Attorneys for Gerald Robinson have filed a court petition seeking to overturn the Toledo priest's 2006 murder conviction and raising suspicions about another Catholic cleric, now deceased, who worked with Robinson as a chaplain at the hospital where the crime occurred in 1980.

Rev. Gerald Robinson, seen here with court security officer Bob Dietrch, was convicted in 2006 for the 1980 murder of Sister Margaret Ann Pahl. His defense is asking the court to overturn his conviction. Robinson is serving a sentence of 15 years to life in the Hocking Correctional Facility. His defense is also charging that the state withheld key evidence at the trial.

The petition, filed in Lucas County Common Pleas Court, quotes Sister Dorothy Marie Balabuch, a Sylvania Franciscan nun, as saying she worked as a housekeeper for the Rev. Jerome Swiatecki and described the priest as an "immoral man" with "a very bad temper" and a fondness for knives and "hard-core pornography."

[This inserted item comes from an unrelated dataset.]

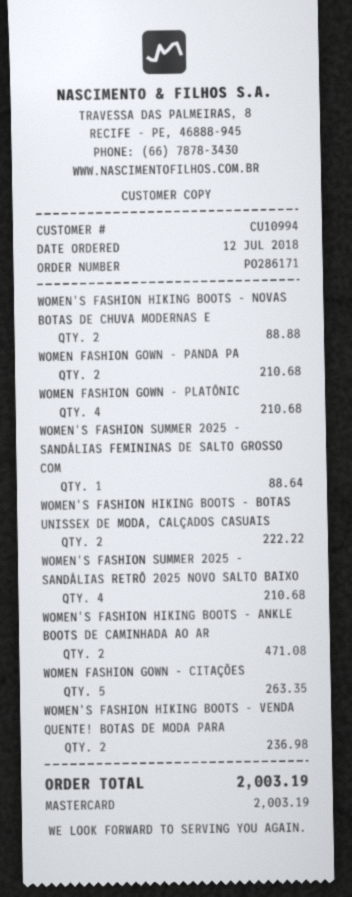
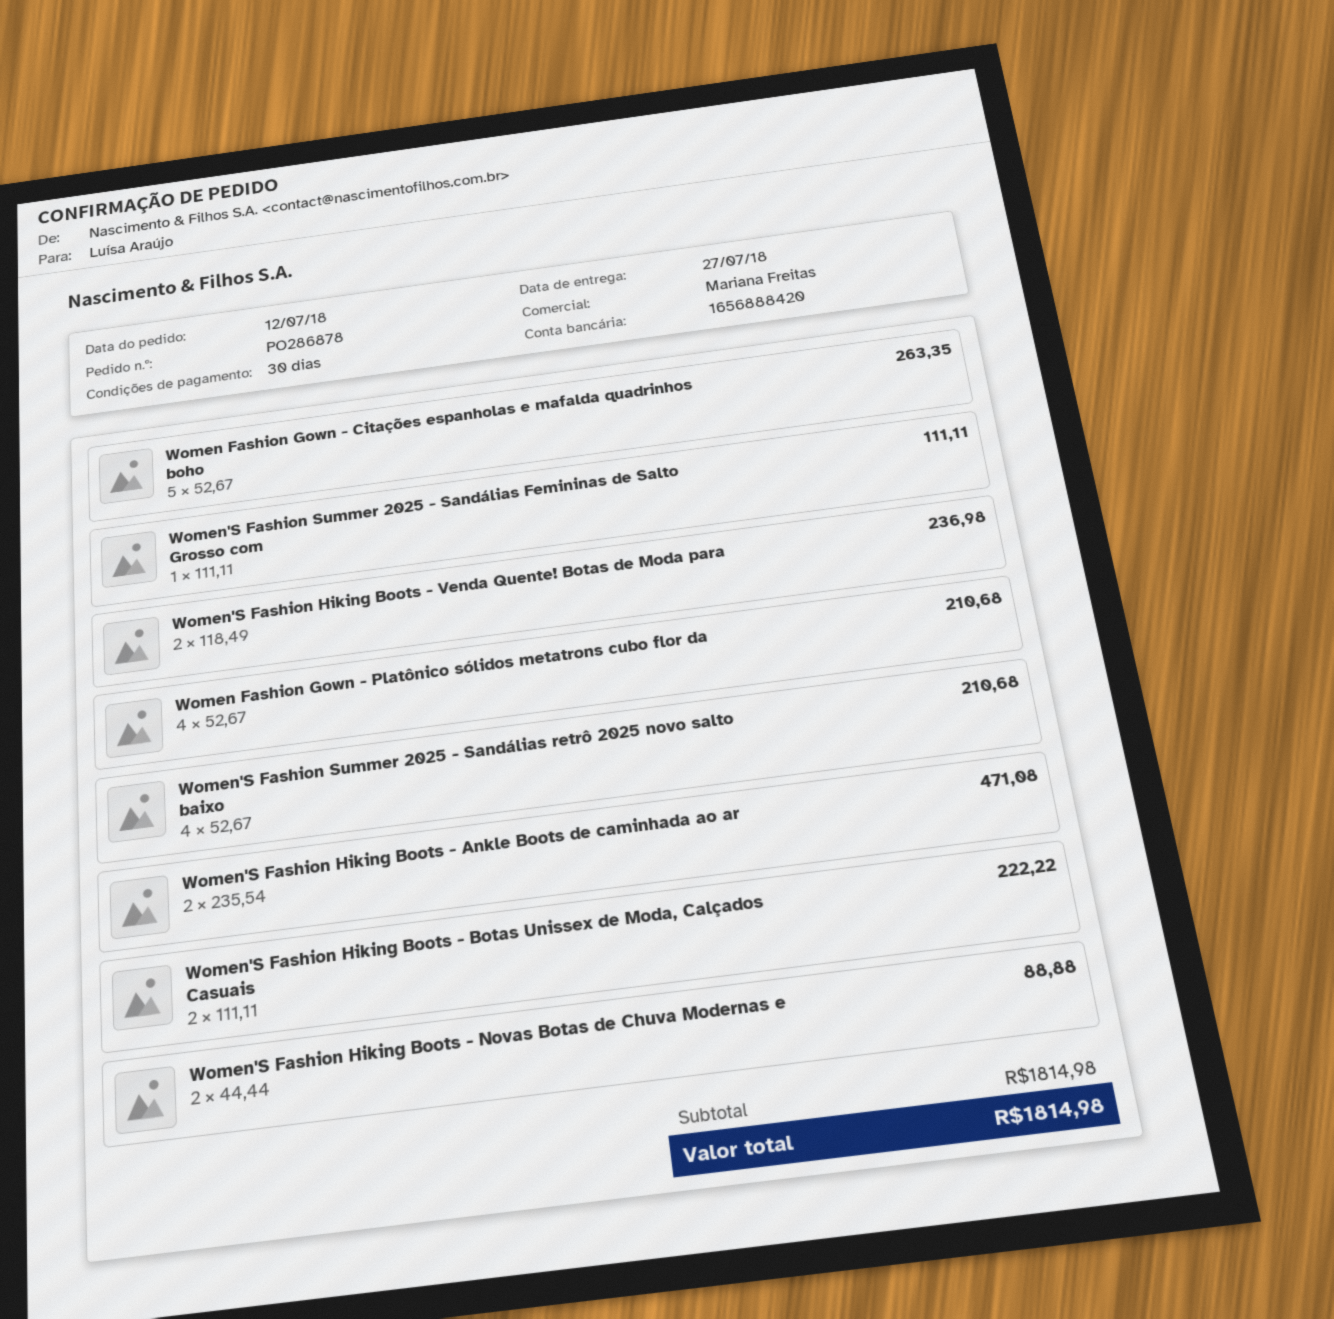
order number: PO286171 -> PO286878
WOMEN FASHION GOWN - PANDA PA: 2 for 210.68 -> none
WOMEN'S FASHION SUMMER 2025 - SANDÁLIAS FEMININAS DE SALTO GROSSO COM: 1 for 88.64 -> 1 for 111.11
total: 2003.19 -> 1814.98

The court document also quotes a security guard, hired two days after the murder at the former Mercy Hospital, saying that "in my youthful zeal and my desire to catch the perpetrator, I accused Father Swiatecki" of murdering Sister Margaret Ann Pahl.

David Cone said the priest replied, "So what if I did? Who do you think you are? Look around you. You are a nobody. Nobody is going to believe you."

Father Swiatecki, a Toledo native whose hobby was wood carving, was ordained a priest in 1941 and died in 1996 at age 83.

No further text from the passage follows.